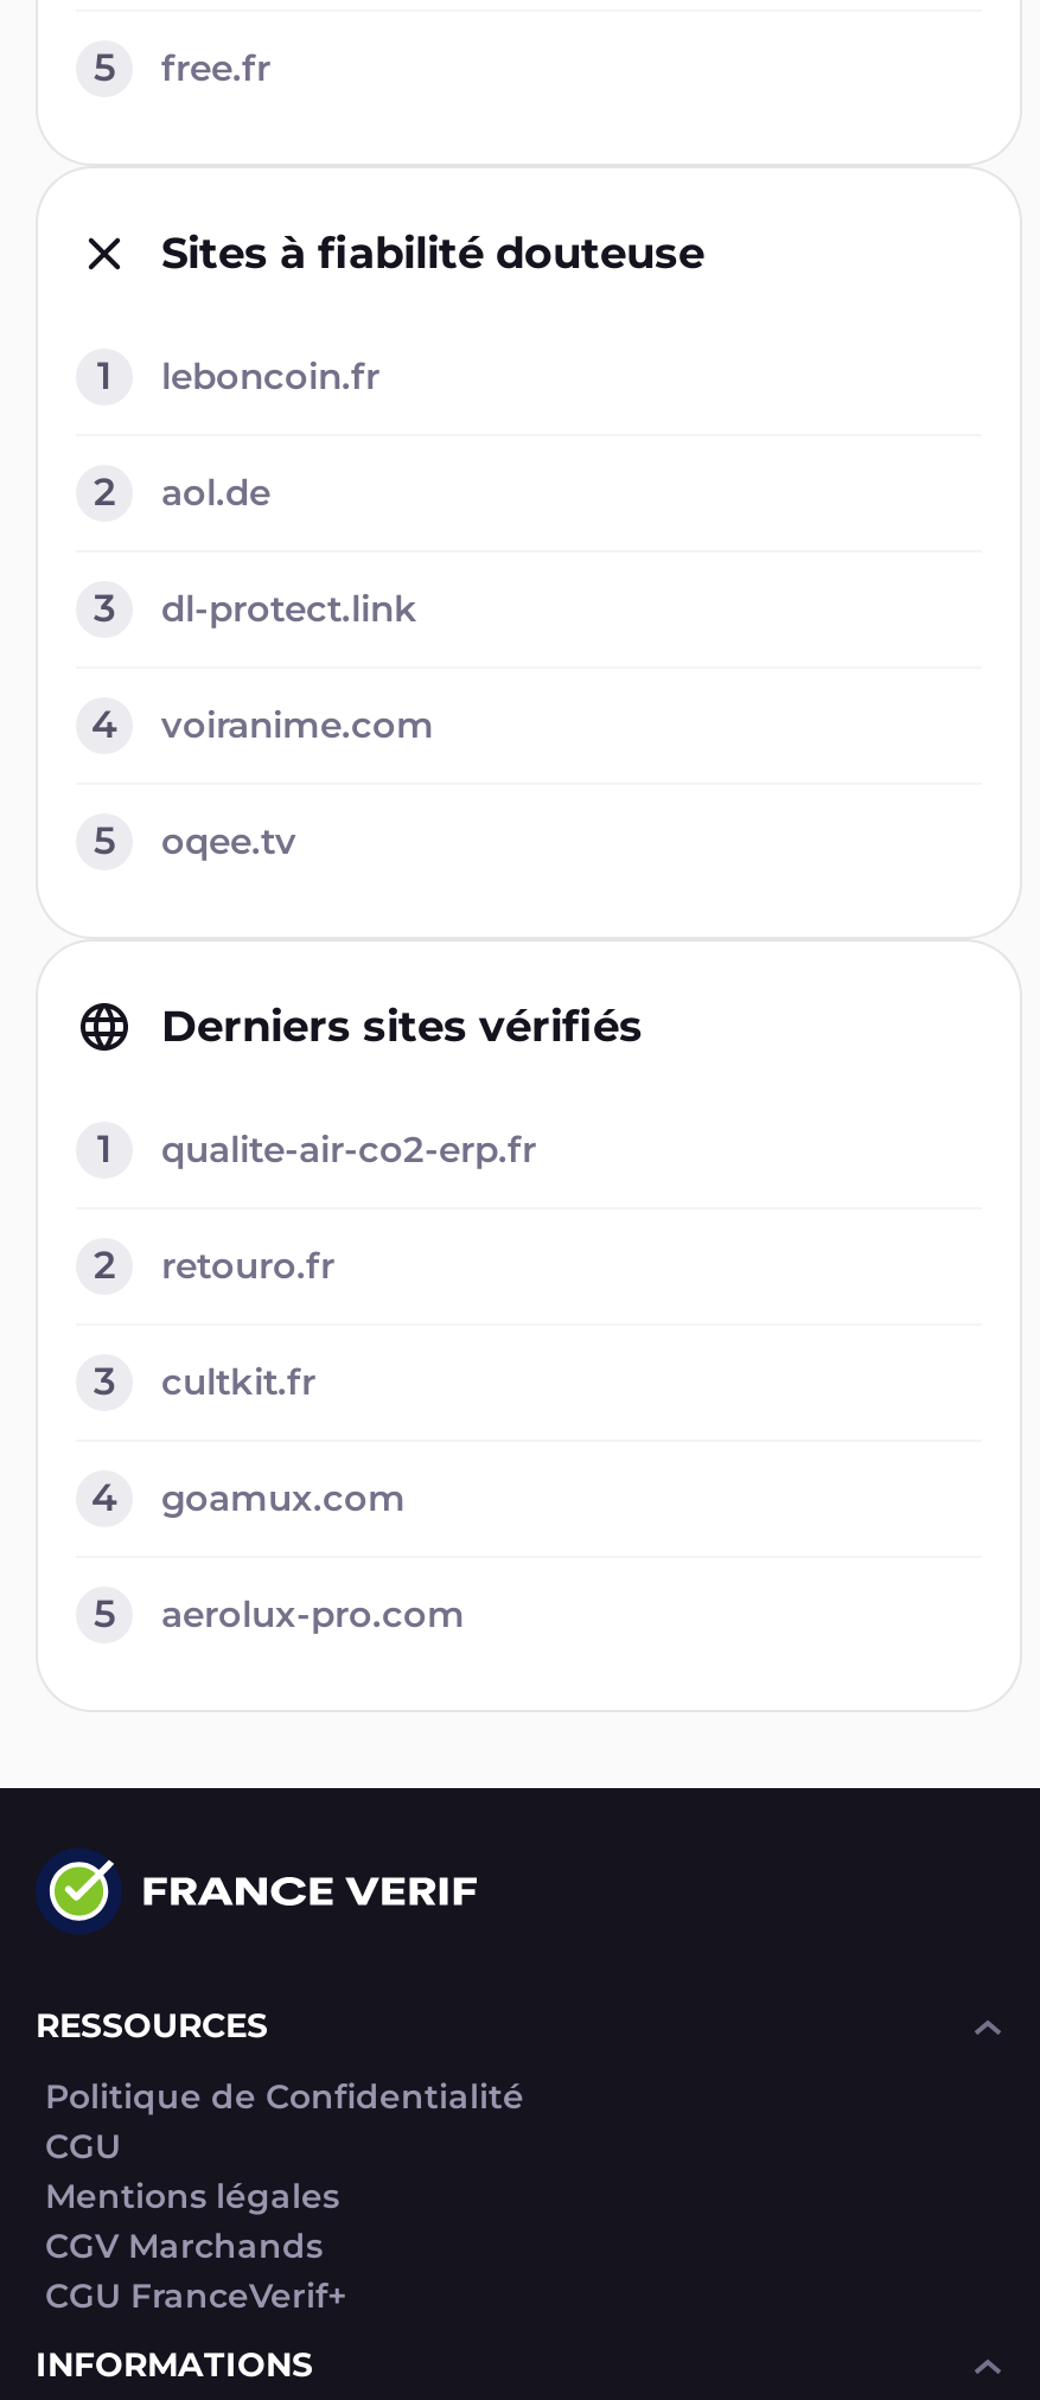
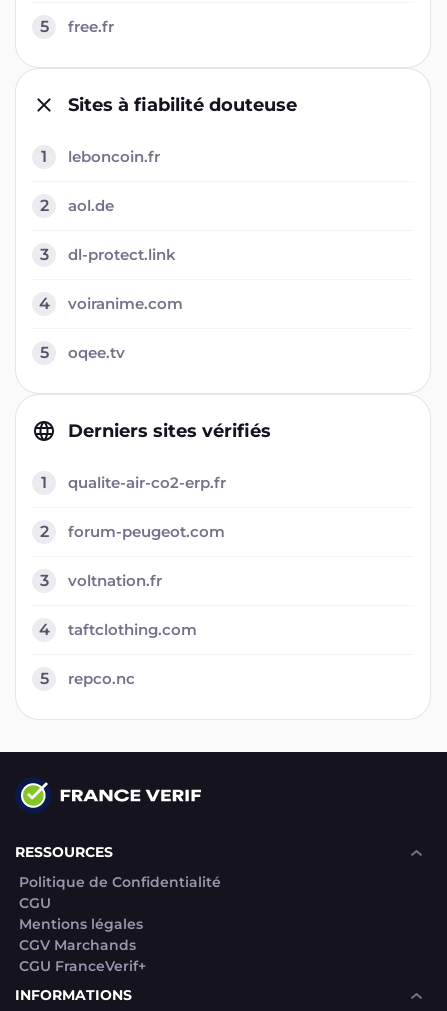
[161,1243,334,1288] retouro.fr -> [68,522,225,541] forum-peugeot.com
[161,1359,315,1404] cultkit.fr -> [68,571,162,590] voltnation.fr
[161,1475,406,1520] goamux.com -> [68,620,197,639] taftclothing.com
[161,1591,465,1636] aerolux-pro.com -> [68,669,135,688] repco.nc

◇ ◇ ◇ ◇ ◇ ◇ ◇

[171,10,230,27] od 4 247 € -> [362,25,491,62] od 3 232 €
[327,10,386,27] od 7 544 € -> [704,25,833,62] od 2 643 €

◇ ◇ ◇ ◇ ◇ ◇ ◇

▸ Task description: An exact copy of the lines above, from the one containing "[161,1243,334,1288] retouro.fr ->" down to the one containing "[161,1591,465,1636] aerolux-pro.com ->" and including both, is the whole answer; retype it and nothing else.

▸ Result for this task:
[161,1243,334,1288] retouro.fr -> [68,522,225,541] forum-peugeot.com
[161,1359,315,1404] cultkit.fr -> [68,571,162,590] voltnation.fr
[161,1475,406,1520] goamux.com -> [68,620,197,639] taftclothing.com
[161,1591,465,1636] aerolux-pro.com -> [68,669,135,688] repco.nc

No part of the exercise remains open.